Content revision data
########################################
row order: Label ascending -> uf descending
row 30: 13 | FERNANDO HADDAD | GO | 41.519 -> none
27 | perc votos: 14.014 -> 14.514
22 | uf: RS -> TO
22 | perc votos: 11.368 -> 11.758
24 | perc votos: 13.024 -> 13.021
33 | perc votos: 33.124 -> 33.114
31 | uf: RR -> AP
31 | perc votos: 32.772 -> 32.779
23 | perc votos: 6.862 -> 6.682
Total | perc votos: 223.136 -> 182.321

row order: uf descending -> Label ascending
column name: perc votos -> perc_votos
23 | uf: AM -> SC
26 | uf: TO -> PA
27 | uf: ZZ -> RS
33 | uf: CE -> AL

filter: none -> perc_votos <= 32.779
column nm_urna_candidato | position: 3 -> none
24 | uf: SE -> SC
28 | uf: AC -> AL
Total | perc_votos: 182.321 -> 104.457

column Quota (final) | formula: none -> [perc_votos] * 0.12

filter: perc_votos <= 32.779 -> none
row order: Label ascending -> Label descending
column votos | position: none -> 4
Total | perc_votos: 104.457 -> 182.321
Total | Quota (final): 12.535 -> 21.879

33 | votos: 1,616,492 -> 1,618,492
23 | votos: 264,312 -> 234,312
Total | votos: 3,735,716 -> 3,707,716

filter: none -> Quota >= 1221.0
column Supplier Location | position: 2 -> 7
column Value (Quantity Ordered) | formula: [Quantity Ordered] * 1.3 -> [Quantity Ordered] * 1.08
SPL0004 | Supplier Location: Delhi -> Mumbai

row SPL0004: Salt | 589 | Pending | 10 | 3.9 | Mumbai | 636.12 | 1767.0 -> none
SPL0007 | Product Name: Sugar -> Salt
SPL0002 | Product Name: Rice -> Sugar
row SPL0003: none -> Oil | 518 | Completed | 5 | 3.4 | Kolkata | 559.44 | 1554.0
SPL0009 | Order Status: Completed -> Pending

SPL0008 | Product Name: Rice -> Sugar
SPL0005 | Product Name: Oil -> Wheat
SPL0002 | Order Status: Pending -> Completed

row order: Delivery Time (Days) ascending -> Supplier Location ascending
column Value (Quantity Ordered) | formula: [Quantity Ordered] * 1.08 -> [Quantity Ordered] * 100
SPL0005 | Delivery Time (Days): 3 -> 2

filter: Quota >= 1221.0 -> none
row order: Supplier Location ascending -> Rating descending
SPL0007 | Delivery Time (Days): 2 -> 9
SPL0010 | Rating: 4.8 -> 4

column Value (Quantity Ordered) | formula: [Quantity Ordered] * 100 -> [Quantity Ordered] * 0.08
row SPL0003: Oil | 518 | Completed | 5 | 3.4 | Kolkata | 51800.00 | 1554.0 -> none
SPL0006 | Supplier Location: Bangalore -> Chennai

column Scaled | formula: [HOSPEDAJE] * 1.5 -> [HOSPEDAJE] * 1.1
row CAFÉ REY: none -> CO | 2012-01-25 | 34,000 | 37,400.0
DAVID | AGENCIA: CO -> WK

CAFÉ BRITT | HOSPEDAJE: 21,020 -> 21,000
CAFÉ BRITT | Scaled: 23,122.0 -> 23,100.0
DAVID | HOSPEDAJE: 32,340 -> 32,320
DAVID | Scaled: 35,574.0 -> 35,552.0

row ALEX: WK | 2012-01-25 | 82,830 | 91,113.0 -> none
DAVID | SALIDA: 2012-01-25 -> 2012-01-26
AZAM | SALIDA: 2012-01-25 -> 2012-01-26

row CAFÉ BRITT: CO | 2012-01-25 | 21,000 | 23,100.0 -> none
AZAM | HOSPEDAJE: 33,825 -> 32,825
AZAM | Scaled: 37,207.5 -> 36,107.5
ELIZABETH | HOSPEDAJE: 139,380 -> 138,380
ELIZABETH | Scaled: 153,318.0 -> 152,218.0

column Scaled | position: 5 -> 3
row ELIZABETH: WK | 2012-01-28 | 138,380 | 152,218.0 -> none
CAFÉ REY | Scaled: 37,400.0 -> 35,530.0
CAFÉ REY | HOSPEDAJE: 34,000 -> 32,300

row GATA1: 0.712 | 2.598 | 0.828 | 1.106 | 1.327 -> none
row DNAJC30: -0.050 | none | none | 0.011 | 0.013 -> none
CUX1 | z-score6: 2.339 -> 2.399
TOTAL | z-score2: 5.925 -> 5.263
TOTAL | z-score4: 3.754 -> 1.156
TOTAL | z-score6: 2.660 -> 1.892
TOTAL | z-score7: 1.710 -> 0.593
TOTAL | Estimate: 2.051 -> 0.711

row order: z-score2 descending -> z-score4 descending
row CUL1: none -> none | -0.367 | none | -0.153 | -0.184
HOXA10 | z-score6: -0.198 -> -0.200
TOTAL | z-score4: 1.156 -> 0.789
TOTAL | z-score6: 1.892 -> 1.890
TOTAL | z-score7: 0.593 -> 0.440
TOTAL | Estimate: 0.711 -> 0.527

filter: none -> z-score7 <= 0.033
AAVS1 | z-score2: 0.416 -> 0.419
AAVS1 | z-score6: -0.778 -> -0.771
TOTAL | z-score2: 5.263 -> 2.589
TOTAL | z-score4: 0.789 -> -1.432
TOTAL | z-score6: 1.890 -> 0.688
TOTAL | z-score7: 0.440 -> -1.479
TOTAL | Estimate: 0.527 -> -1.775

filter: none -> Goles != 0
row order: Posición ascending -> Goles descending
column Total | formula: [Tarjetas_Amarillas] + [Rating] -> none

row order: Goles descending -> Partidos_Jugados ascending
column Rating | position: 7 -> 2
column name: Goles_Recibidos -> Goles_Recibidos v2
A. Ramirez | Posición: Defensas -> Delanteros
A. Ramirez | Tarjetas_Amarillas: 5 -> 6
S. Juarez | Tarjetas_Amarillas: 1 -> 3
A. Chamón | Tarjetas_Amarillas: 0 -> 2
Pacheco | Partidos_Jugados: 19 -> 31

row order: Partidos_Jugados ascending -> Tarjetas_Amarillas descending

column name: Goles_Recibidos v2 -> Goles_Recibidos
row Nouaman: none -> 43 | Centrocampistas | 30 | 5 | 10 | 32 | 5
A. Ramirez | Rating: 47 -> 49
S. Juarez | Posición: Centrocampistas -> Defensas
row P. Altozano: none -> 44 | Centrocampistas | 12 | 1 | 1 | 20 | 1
########################################
## WHAT THIS TASK INVOLVES
What is needed is an exact repetition of all the entries above.

## SOLUTION TO THE PROBLEM
row order: Label ascending -> uf descending
row 30: 13 | FERNANDO HADDAD | GO | 41.519 -> none
27 | perc votos: 14.014 -> 14.514
22 | uf: RS -> TO
22 | perc votos: 11.368 -> 11.758
24 | perc votos: 13.024 -> 13.021
33 | perc votos: 33.124 -> 33.114
31 | uf: RR -> AP
31 | perc votos: 32.772 -> 32.779
23 | perc votos: 6.862 -> 6.682
Total | perc votos: 223.136 -> 182.321

row order: uf descending -> Label ascending
column name: perc votos -> perc_votos
23 | uf: AM -> SC
26 | uf: TO -> PA
27 | uf: ZZ -> RS
33 | uf: CE -> AL

filter: none -> perc_votos <= 32.779
column nm_urna_candidato | position: 3 -> none
24 | uf: SE -> SC
28 | uf: AC -> AL
Total | perc_votos: 182.321 -> 104.457

column Quota (final) | formula: none -> [perc_votos] * 0.12

filter: perc_votos <= 32.779 -> none
row order: Label ascending -> Label descending
column votos | position: none -> 4
Total | perc_votos: 104.457 -> 182.321
Total | Quota (final): 12.535 -> 21.879

33 | votos: 1,616,492 -> 1,618,492
23 | votos: 264,312 -> 234,312
Total | votos: 3,735,716 -> 3,707,716

filter: none -> Quota >= 1221.0
column Supplier Location | position: 2 -> 7
column Value (Quantity Ordered) | formula: [Quantity Ordered] * 1.3 -> [Quantity Ordered] * 1.08
SPL0004 | Supplier Location: Delhi -> Mumbai

row SPL0004: Salt | 589 | Pending | 10 | 3.9 | Mumbai | 636.12 | 1767.0 -> none
SPL0007 | Product Name: Sugar -> Salt
SPL0002 | Product Name: Rice -> Sugar
row SPL0003: none -> Oil | 518 | Completed | 5 | 3.4 | Kolkata | 559.44 | 1554.0
SPL0009 | Order Status: Completed -> Pending

SPL0008 | Product Name: Rice -> Sugar
SPL0005 | Product Name: Oil -> Wheat
SPL0002 | Order Status: Pending -> Completed

row order: Delivery Time (Days) ascending -> Supplier Location ascending
column Value (Quantity Ordered) | formula: [Quantity Ordered] * 1.08 -> [Quantity Ordered] * 100
SPL0005 | Delivery Time (Days): 3 -> 2

filter: Quota >= 1221.0 -> none
row order: Supplier Location ascending -> Rating descending
SPL0007 | Delivery Time (Days): 2 -> 9
SPL0010 | Rating: 4.8 -> 4

column Value (Quantity Ordered) | formula: [Quantity Ordered] * 100 -> [Quantity Ordered] * 0.08
row SPL0003: Oil | 518 | Completed | 5 | 3.4 | Kolkata | 51800.00 | 1554.0 -> none
SPL0006 | Supplier Location: Bangalore -> Chennai

column Scaled | formula: [HOSPEDAJE] * 1.5 -> [HOSPEDAJE] * 1.1
row CAFÉ REY: none -> CO | 2012-01-25 | 34,000 | 37,400.0
DAVID | AGENCIA: CO -> WK

CAFÉ BRITT | HOSPEDAJE: 21,020 -> 21,000
CAFÉ BRITT | Scaled: 23,122.0 -> 23,100.0
DAVID | HOSPEDAJE: 32,340 -> 32,320
DAVID | Scaled: 35,574.0 -> 35,552.0

row ALEX: WK | 2012-01-25 | 82,830 | 91,113.0 -> none
DAVID | SALIDA: 2012-01-25 -> 2012-01-26
AZAM | SALIDA: 2012-01-25 -> 2012-01-26

row CAFÉ BRITT: CO | 2012-01-25 | 21,000 | 23,100.0 -> none
AZAM | HOSPEDAJE: 33,825 -> 32,825
AZAM | Scaled: 37,207.5 -> 36,107.5
ELIZABETH | HOSPEDAJE: 139,380 -> 138,380
ELIZABETH | Scaled: 153,318.0 -> 152,218.0

column Scaled | position: 5 -> 3
row ELIZABETH: WK | 2012-01-28 | 138,380 | 152,218.0 -> none
CAFÉ REY | Scaled: 37,400.0 -> 35,530.0
CAFÉ REY | HOSPEDAJE: 34,000 -> 32,300

row GATA1: 0.712 | 2.598 | 0.828 | 1.106 | 1.327 -> none
row DNAJC30: -0.050 | none | none | 0.011 | 0.013 -> none
CUX1 | z-score6: 2.339 -> 2.399
TOTAL | z-score2: 5.925 -> 5.263
TOTAL | z-score4: 3.754 -> 1.156
TOTAL | z-score6: 2.660 -> 1.892
TOTAL | z-score7: 1.710 -> 0.593
TOTAL | Estimate: 2.051 -> 0.711

row order: z-score2 descending -> z-score4 descending
row CUL1: none -> none | -0.367 | none | -0.153 | -0.184
HOXA10 | z-score6: -0.198 -> -0.200
TOTAL | z-score4: 1.156 -> 0.789
TOTAL | z-score6: 1.892 -> 1.890
TOTAL | z-score7: 0.593 -> 0.440
TOTAL | Estimate: 0.711 -> 0.527

filter: none -> z-score7 <= 0.033
AAVS1 | z-score2: 0.416 -> 0.419
AAVS1 | z-score6: -0.778 -> -0.771
TOTAL | z-score2: 5.263 -> 2.589
TOTAL | z-score4: 0.789 -> -1.432
TOTAL | z-score6: 1.890 -> 0.688
TOTAL | z-score7: 0.440 -> -1.479
TOTAL | Estimate: 0.527 -> -1.775

filter: none -> Goles != 0
row order: Posición ascending -> Goles descending
column Total | formula: [Tarjetas_Amarillas] + [Rating] -> none

row order: Goles descending -> Partidos_Jugados ascending
column Rating | position: 7 -> 2
column name: Goles_Recibidos -> Goles_Recibidos v2
A. Ramirez | Posición: Defensas -> Delanteros
A. Ramirez | Tarjetas_Amarillas: 5 -> 6
S. Juarez | Tarjetas_Amarillas: 1 -> 3
A. Chamón | Tarjetas_Amarillas: 0 -> 2
Pacheco | Partidos_Jugados: 19 -> 31

row order: Partidos_Jugados ascending -> Tarjetas_Amarillas descending

column name: Goles_Recibidos v2 -> Goles_Recibidos
row Nouaman: none -> 43 | Centrocampistas | 30 | 5 | 10 | 32 | 5
A. Ramirez | Rating: 47 -> 49
S. Juarez | Posición: Centrocampistas -> Defensas
row P. Altozano: none -> 44 | Centrocampistas | 12 | 1 | 1 | 20 | 1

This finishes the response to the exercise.